Hoofdstuk 1 Algemene bepalingen

Artikel 1:1 Begripsomschrijvingen

In deze regeling wordt verstaan onder:

- ASV:

Algemene subsidieverordening Den Haag 2020;

- beheerstichting:

een stichting, statutair gevestigd in Den Haag, die is belast met het beheer van een op Haags grondgebied gelegen sportaccommodatie die bij één of meer sportverenigingen in gebruik is;

- college:

het college van burgemeester en wethouders van de gemeente Den Haag;

- kleedruimte:

ruimte bestemd voor gebruik als kleedkamer met sanitaire voorzieningen ten behoeve van het beoefenen van een sport;

- multifunctioneel gebruik sportaccommodatie:

gezamenlijk gebruik van een sportaccommodatie door een sportvereniging en minimaal één andere organisatie, voor verschillende activiteiten;

- nieuwe activiteit:

type activiteit welke nog niet wordt uitgeoefend door de aanvrager

- onderzoek ‘Ruimte voor georganiseerde sport in Den Haag’:

een vraag-aanbodanalyse naar binnen-en buitensportaccommodaties in Den Haag (2019-2040) uitgevoerd door het Mulier Instituut (RIS301864);

- particuliere verhuurder:

verhuurder, niet zijnde een gemeente, die een sportaccommodatie ter beschikking stelt aan een sportvereniging en hiervoor een huursom ontvangt;

-project:

samenstel van activiteiten gericht op het bouwkundig tot stand brengen of het bouwkundig verbeteren van een sportaccommodatie;

- projectkosten:

de noodzakelijke uitgaven voor het realiseren van een project.

- regulier onderhoud:

sobere en doelmatige, periodieke werkzaamheden aan de accommodatie, gericht op het in een aanvaardbare conditie houden van de accommodatie;

- sportaccommodatie:

een op Haags grondgebied gelegen voorziening, bestemd en in gebruik voor activiteiten op het gebied van amateursport;

- sportvereniging:

een vereniging, statutair gevestigd in Den Haag zonder winstoogmerk met volledige rechtsbevoegdheid, die zich statutair ten doel stelt het in clubverband beoefenen van een sport;

- VCA-checklist aannemers:

Veiligheid, Gezondheid en Milieu Checklist Aannemers, opgesteld door de Stichting Samenwerken voor Veiligheid.
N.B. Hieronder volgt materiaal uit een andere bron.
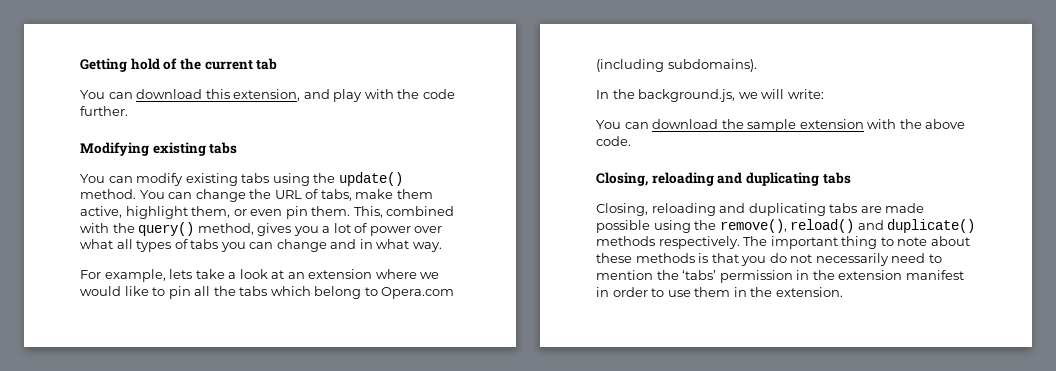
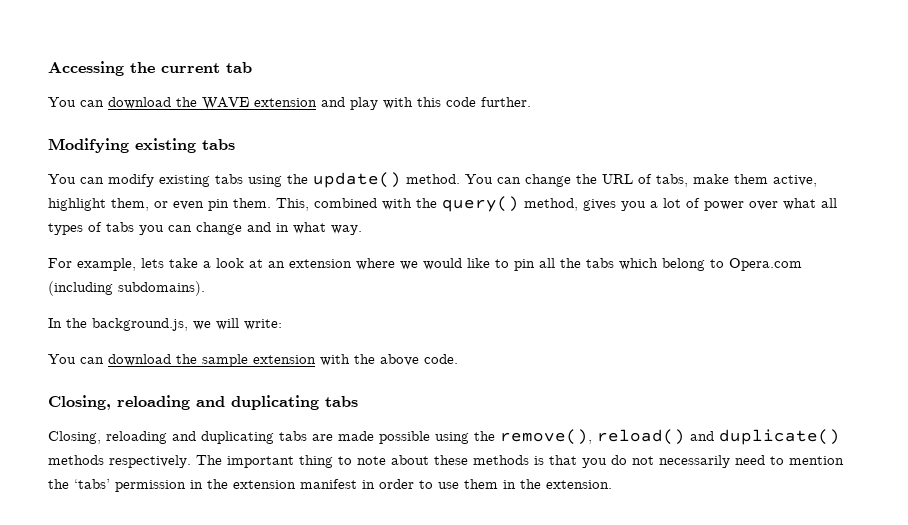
[80,58,178,72] Getting hold of -> [48,61,124,76] Accessing
[205,89,301,101] this extension, -> [176,97,317,110] the WAVE extension
[397,89,420,99] the -> [417,97,441,107] this

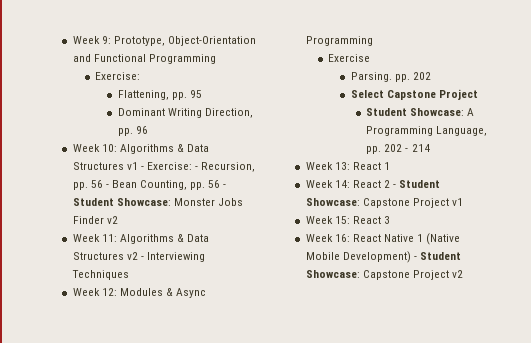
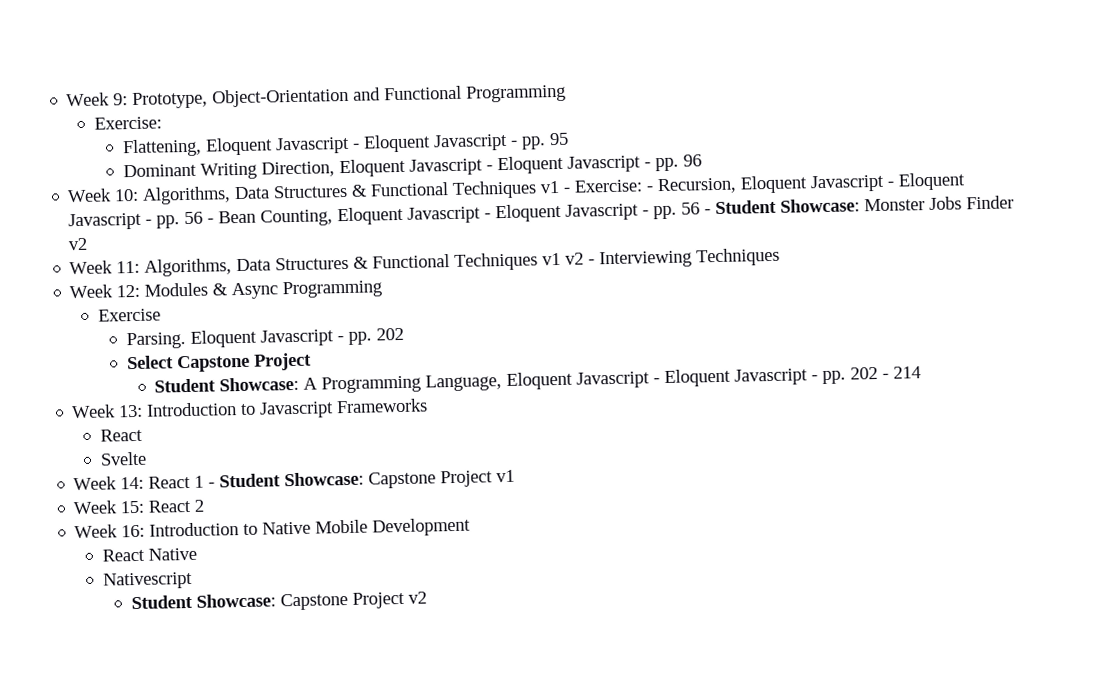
(169, 95) none -> [204,133,518,156] Eloquent Javascript - Eloquent Javascript -
[117,126,148,136] [72,144,210,154] [72,162,124,170] pp. 96 // Week 10: Algorithms & Data Structures -> [338,154,702,178] [67,180,538,205] Eloquent Javascript - Eloquent Javascript - pp. 96 // Week 10: Algorithms, Data Structures & Functional Techniques
(256, 167) none -> [740,172,967,194] [68,212,153,231] Eloquent Javascript - Eloquent Javascript -
(188, 185) none -> [337,203,650,226] Eloquent Javascript - Eloquent Javascript -
[119,234,210,244] [72,252,124,260] Algorithms & Data Structures -> [144,252,562,277] Algorithms, Data Structures & Functional Techniques v1
(392, 77) none -> [189,329,344,348] Eloquent Javascript -
(488, 131) none -> [506,368,819,390] Eloquent Javascript - Eloquent Javascript -
[352,162,390,170] React 1 -> [146,398,429,419] [99,428,143,442] [99,451,147,466] Introduction to Javascript Frameworks // React // Svelte
[383,180,390,188] 2 -> [194,475,205,488] 1
[383,216,390,224] 3 -> [194,499,205,512] 2
[352,233,461,245] [305,251,417,263] React Native 1 (Native Mobile Development) - -> [149,517,472,537] [101,547,197,562] [102,571,193,590] Introduction to Native Mobile Development // React Native // Nativescript //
Artikel 1:2 Toepassingsbereik

Deze subsidieregeling is van toepassing op de verstrekking van subsidies door het college voor de in artikel 1:4 bedoelde activiteiten.

Artikel 1:3 Doel van de subsidie

  • 1.

    Het doel van deze subsidieregeling is het stimuleren en realiseren van voldoende, kwalitatief goede en toegankelijke sportaccommodaties in Den Haag.

  • 2.

    Het achterliggende maatschappelijke doel dat met deze subsidieregeling wordt beoogd is de bevordering van de gezondheid en de persoonlijke ontwikkeling van Haagse inwoners.

Artikel 1:4 Activiteiten

Subsidie wordt uitsluitend verstrekt voor activiteiten die bestaan uit:

  • a. werkzaamheden of aankopen ten behoeve van het vervangen en herbouwen van een sportaccommodatie waarvan de technische levensduur is verstreken;

    b. werkzaamheden of aankopen ten behoeve van het bouwkundig verbeteren van een sportaccommodatie;

    c. werkzaamheden of aankopen ten behoeve van het bouwkundig geschikt maken van een sportaccommodatie voor multifunctioneel gebruik;

    d. het treffen van maatregelen ten behoeve van het verbeteren van de toegankelijkheid van een sportaccommodatie, bedoeld in bijlage 1.B van de Subsidieregeling stimulering bouw en onderhoud sportaccommodaties;

    e. werkzaamheden of aankopen ten behoeve van het vervangen van een kleedruimte waarvan de technische levensduur is verstreken;

    f. werkzaamheden of aankopen ten behoeve van het bouwkundig verbeteren van een kleedruimte;

    g. het treffen van maatregelen voor energiebesparing op een sportaccommodatie, bedoeld in bijlage 1.A van de Subsidieregeling stimulering bouw en onderhoud sportaccommodaties.

Artikel 1:5 Doelgroep

Subsidie wordt uitsluitend verstrekt aan een rechtspersoon, zijnde een beheerstichting of een sportvereniging, die de in artikel 1:4 bedoelde activiteiten verricht in, aan of ten behoeve van een sportaccommodatie die zij:

  • a. in eigendom hebben;

    b. huren van of in bruikleen hebben van de gemeente Den Haag;

    c. huren van een particuliere verhuurder, mits op basis van een huurovereenkomst met een looptijd van tenminste tien jaar of langer waarvan ten tijde van het indienen van de aanvraag de looptijd nog tenminste negen jaar bedraagt.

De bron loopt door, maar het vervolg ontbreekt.